*** Task data Section Begins ***

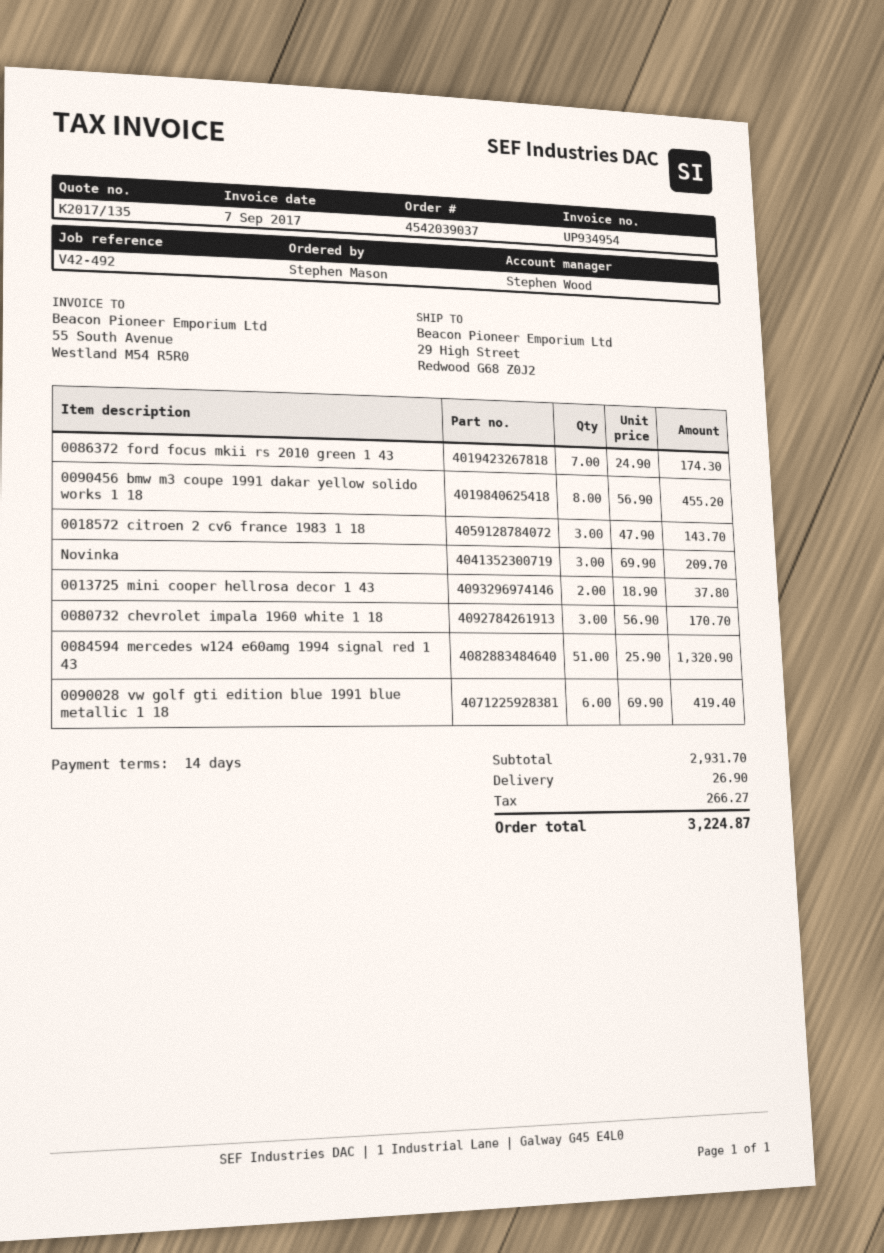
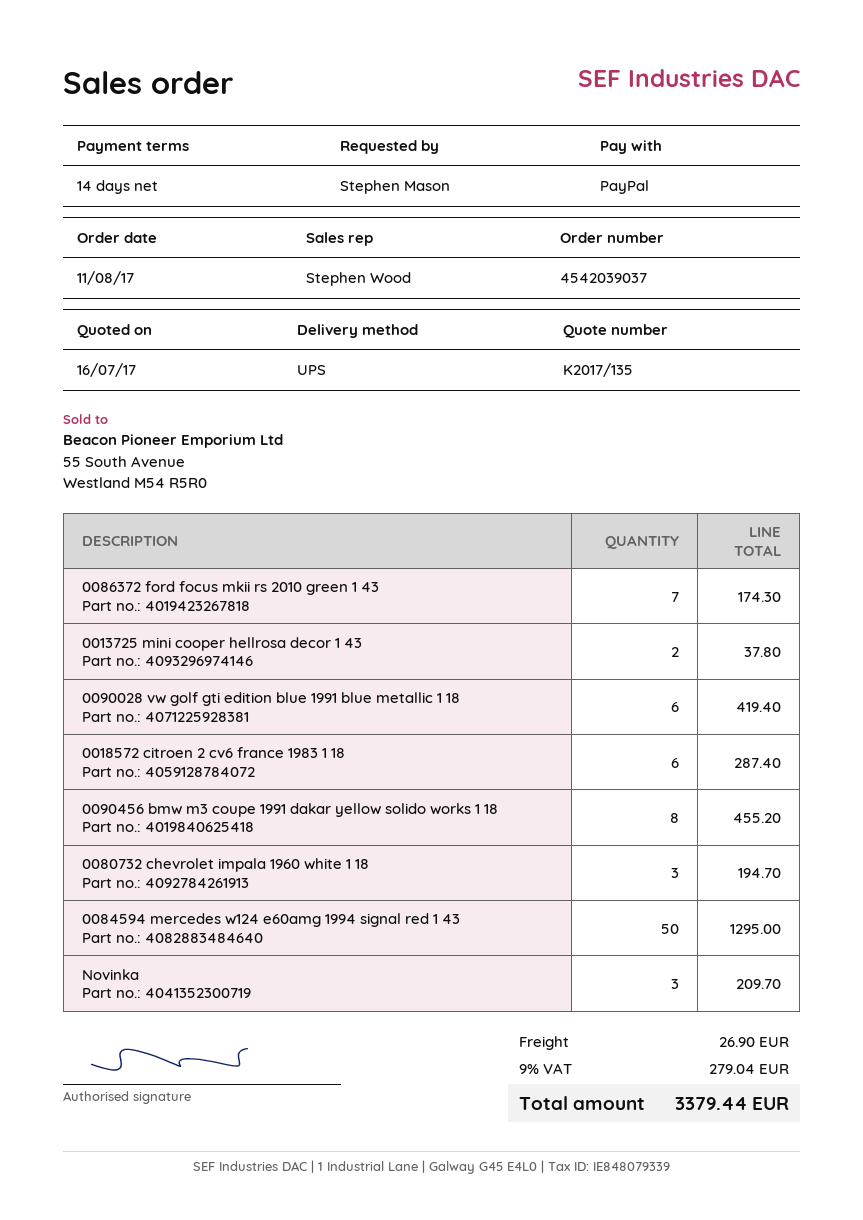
0018572 citroen 2 cv6 france 1983 1 18: 3 for 143.70 -> 6 for 287.40
0080732 chevrolet impala 1960 white 1 18: 3 for 170.70 -> 3 for 194.70
0084594 mercedes w124 e60amg 1994 signal red 1 43: 51 for 1320.90 -> 50 for 1295.00
tax: 266.27 -> 279.04
total: 3224.87 -> 3379.44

*** Task data Section Ends ***

Task prompt – Write out the data above exactly, minus any images.

Response to this exercise –
0018572 citroen 2 cv6 france 1983 1 18: 3 for 143.70 -> 6 for 287.40
0080732 chevrolet impala 1960 white 1 18: 3 for 170.70 -> 3 for 194.70
0084594 mercedes w124 e60amg 1994 signal red 1 43: 51 for 1320.90 -> 50 for 1295.00
tax: 266.27 -> 279.04
total: 3224.87 -> 3379.44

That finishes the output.